HyperVectorDB
HyperVectorDB is a local vector database built in C# that supports various distance/similarity measures. It is designed to store vectors and associated documents and perform high-performance vector queries. This project supports Cosine Similarity, Jaccard Dissimilarity, as well as Euclidean, Manhattan, Chebyshev, and Canberra distances. If you are looking for a python library to do the same thing check out John Dagdelen https://github.com/jdagdelen/hyperDB
Installation
dotnet add package HyperVectorDB
Features(To be updated)
- Query/Response Caching: Currently only supported for cosine similarity queries. This feature allows the database to cache the results of a query for a given vector, so that the next time the same vector is queried, the results are returned immediately. This feature is useful for applications that require frequent queries on the same vector.
- Cache invalidation: Cache invalidation is supported for cosine similarity queries. The cache is invalidated when a new vector is added to the database, or when a vector is removed from the database.
- Query Functions: The database supports several types of queries for similarity and distance measures:
- Cosine Similarity: This function performs a Cosine Similarity query on the database.
- Jaccard Dissimilarity: This function performs a Jaccard Dissimilarity query on the database.
- Euclidean Distance: This function performs a Euclidean Distance query on the database.
- Manhattan Distance: This function performs a Manhattan Distance query on the database.
- Chebyshev Distance: This function performs a Chebyshev Distance query on the database.
- Canberra Distance: This function performs a Canberra Distance query on the database.
- Automatic Parallelization: When configured, the database will automatically split across multiple files and memory regions to take full advantage of async IO on store and multithreading on query.
- Data Compression: When saved to disk, the database uses LZ4 compression
Each query function returns the top k
documents and their corresponding similarity or distance values. The value of k
is configurable and defaults to 5.
Usage
Usage is very straight-forward and is illustrated well by the example program in HyperVectorDBExample. A quick summary of the core elements:
var db = new HyperVectorDB(new Embedder.LmStudio(), "MyDatabase");
The HyperVectorDB object is the core element of the library and the two things it needs to be provided are an Embedder
object and a folder name. The folder name is treated as a path, which can be relative or absolute.

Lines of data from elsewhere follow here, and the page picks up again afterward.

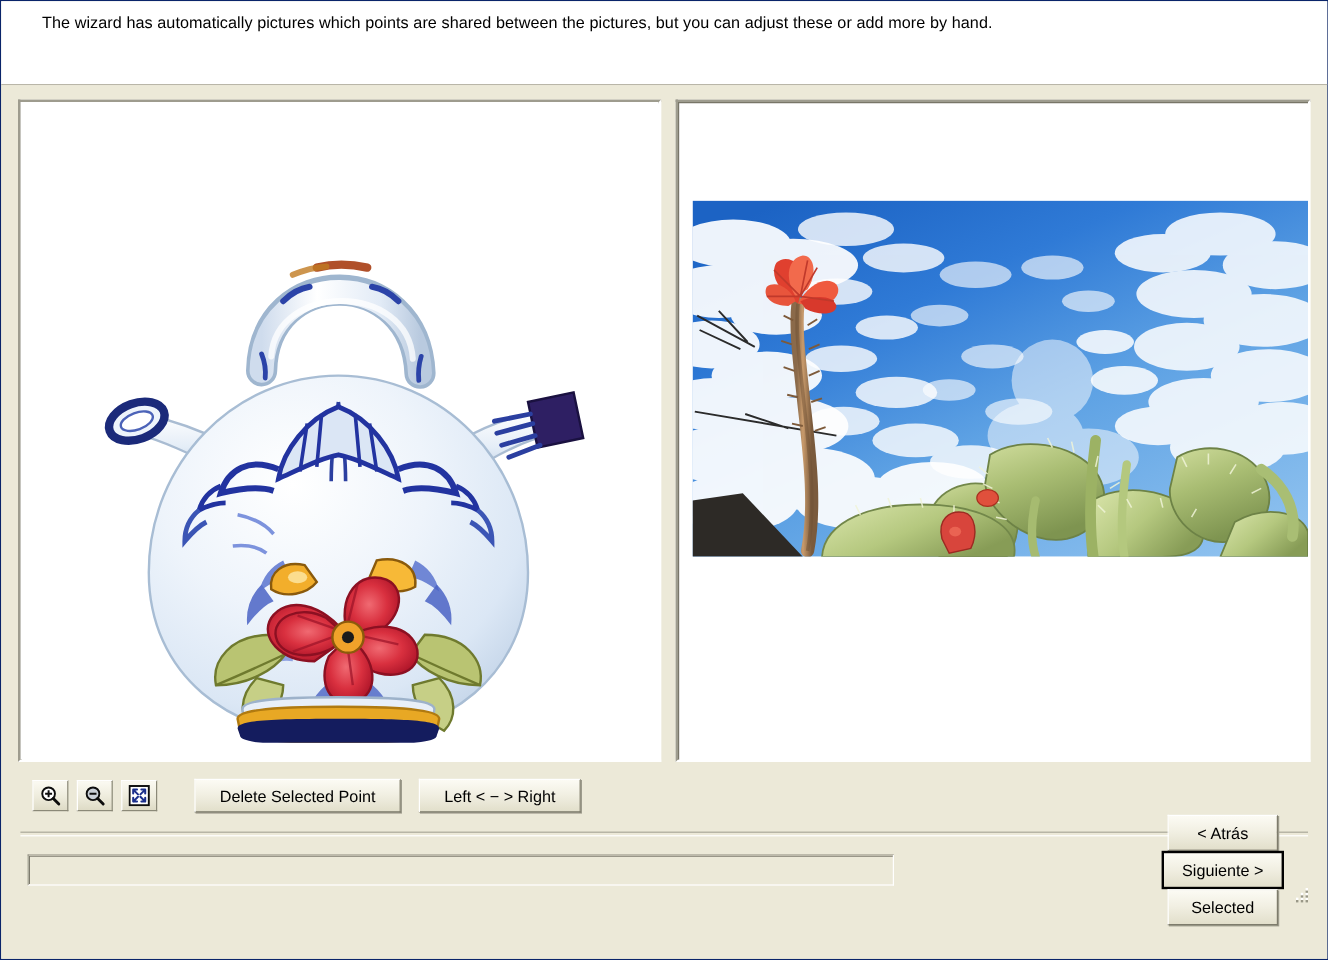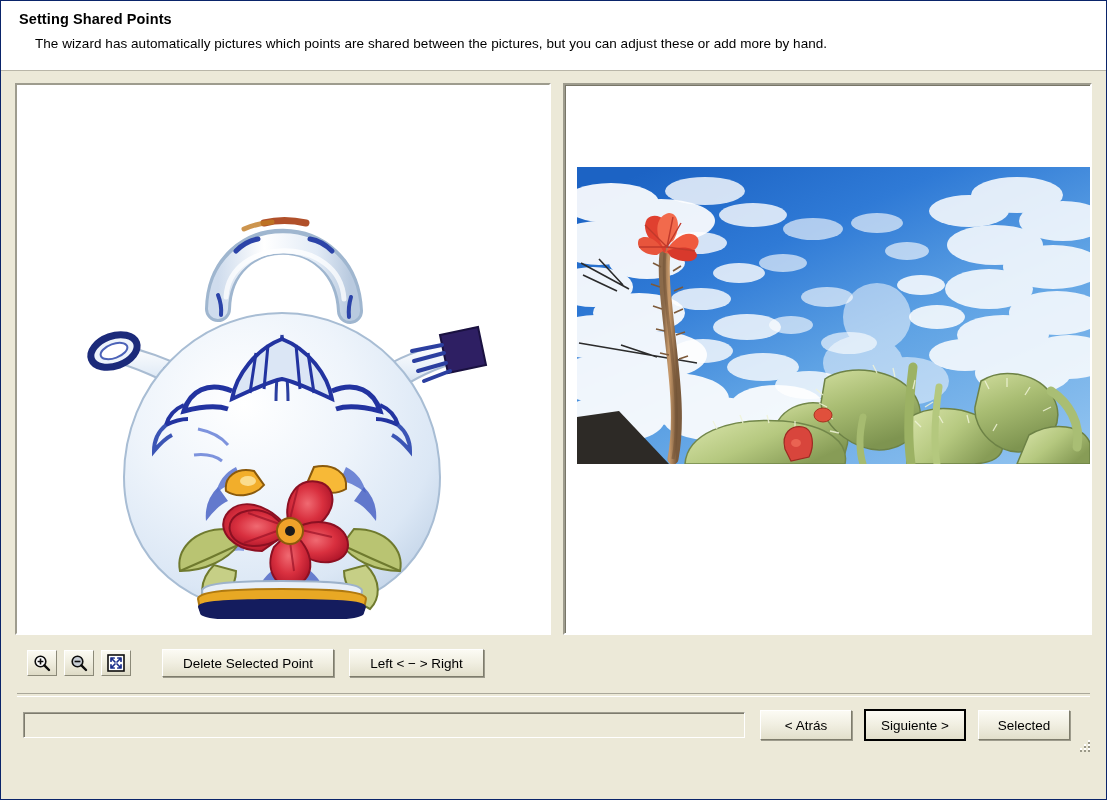--- a/index.html
+++ b/index.html
@@ -193,7 +193,6 @@
 
 
   <div class="header">
-    <div class="header-title">Setting Shared Points</div>
     <div class="header-sub">The wizard has automatically pictures which points are shared between the pictures, but you can adjust these or add more by hand.</div>
   </div>
 

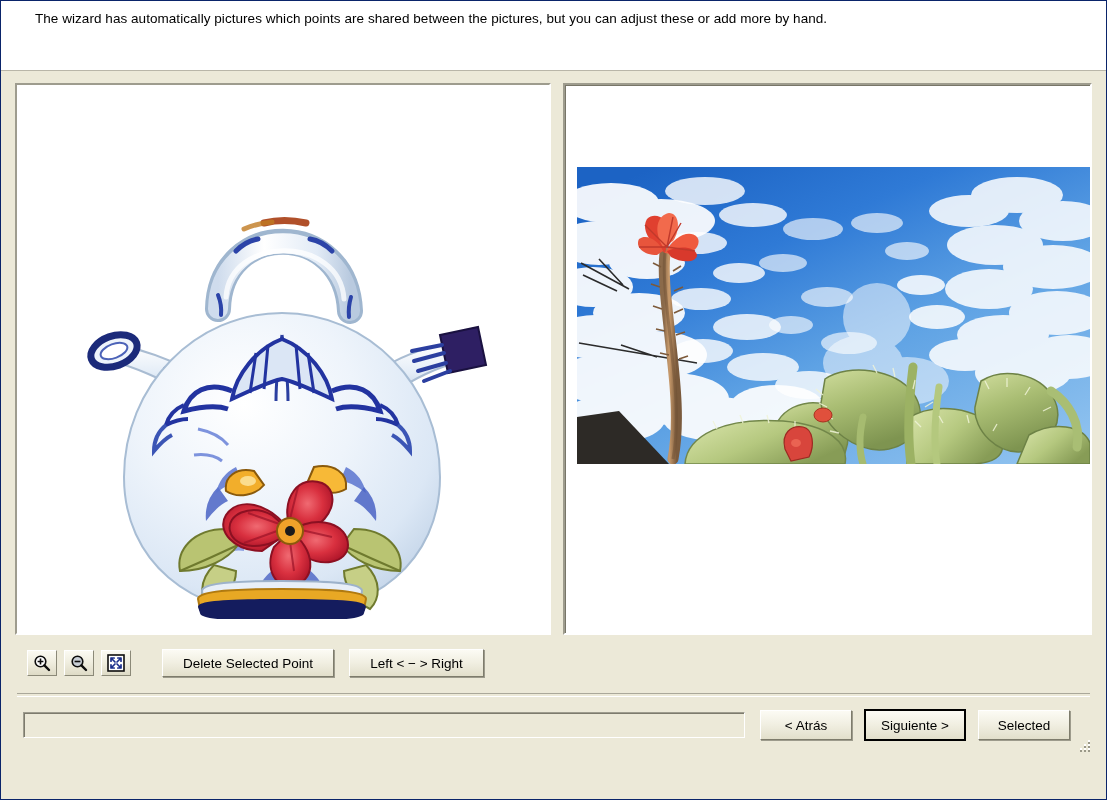--- a/index.html
+++ b/index.html
@@ -162,7 +162,7 @@
     box-shadow:inset 1px 1px 0 #7d7b6d;
     box-sizing:border-box;
   }
-  .navbtns{margin-left:auto;display:flex;align-items:center;gap:12px;padding-right:12px;}
+  .navbtns{margin-left:auto;display:flex;align-items:center;padding-right:12px;flex-direction:column;}
   .navbtn{
     width:92px;height:30px;
     background:linear-gradient(to bottom,#fcfbf4 0%,#f1efe2 48%,#e2dfcb 100%);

db.CreateIndex("MyIndex");
A HyperVectorDB
contains one or more named indices. Support for multiple indices allows for seperation of indexed content if needed, or a single index can be used for everything.
db.IndexDocument("This is a test document about dogs");
Indexing of documents can be done in several ways, the most trivial being individual strings. When indexed this way, the whole string is vectorized and the vector stored in the index along with the string.
db.IndexDocumentFile(filepath, CustomPreprocessor, CustomPostprocessor);
Whole text files can also be indexed, in which case the files are split into lines (delimited be newline characters) and each line vectorized and the vectors stored in the index with the full path of the file and the line number where the line was found.
This approach also provides the option to pass custom preprocessor and postprocessor methods that can be used to filter documents to eliminate spurious or uninteresting content. These methods are run for every line of the file and can return a processed string or null
to indicate the line should be ignored completely. The preprocessor allows for modifying the text prior to vectorization, while the postprocessor allows for customizing how the data is represented in the index.
db.Save();
db.Load();
As documents are indexed the database is written to disk periodically. The Save()
method allows you to force a write to disk, while the Load()
method forces a reload from disk, intuitively.
var results = db.QueryCosineSimilarity("dogs and cats", 10);
Ultimately, the point of building the database is to query it. There are multiple query methods available and all of them are expecting some string and a number indicating the maximum number of results desired.
Contributing
Contributions are welcome. Please feel free to fork the project, make changes, and open a pull request. Please make sure to test all changes thoroughly.
License
This project is open-source. Released under the MIT license. Please see the license file for more information.
Please note that some of the code in this project(Math.cs) is based on Acord.Math library which is released under the GNU Lesser General Public License v2.1 license. TFIDF is from Kory Becker's project located at https://github.com/primaryobjects/TFIDF
About this project and its author and why it came to be
It started out with me getting back into artificial intellegence and wanting to do so using c#. I was unable to find anything that would suite my needs for a vector database. Then John Dagdelen put together this vector store in python https://github.com/jdagdelen/hyperDB, it was faily basic at the time posted without that many lines of code so I decided to try and use gpt to port it to c#. This was somewhat successful but it did not quite work as needed so this project was born.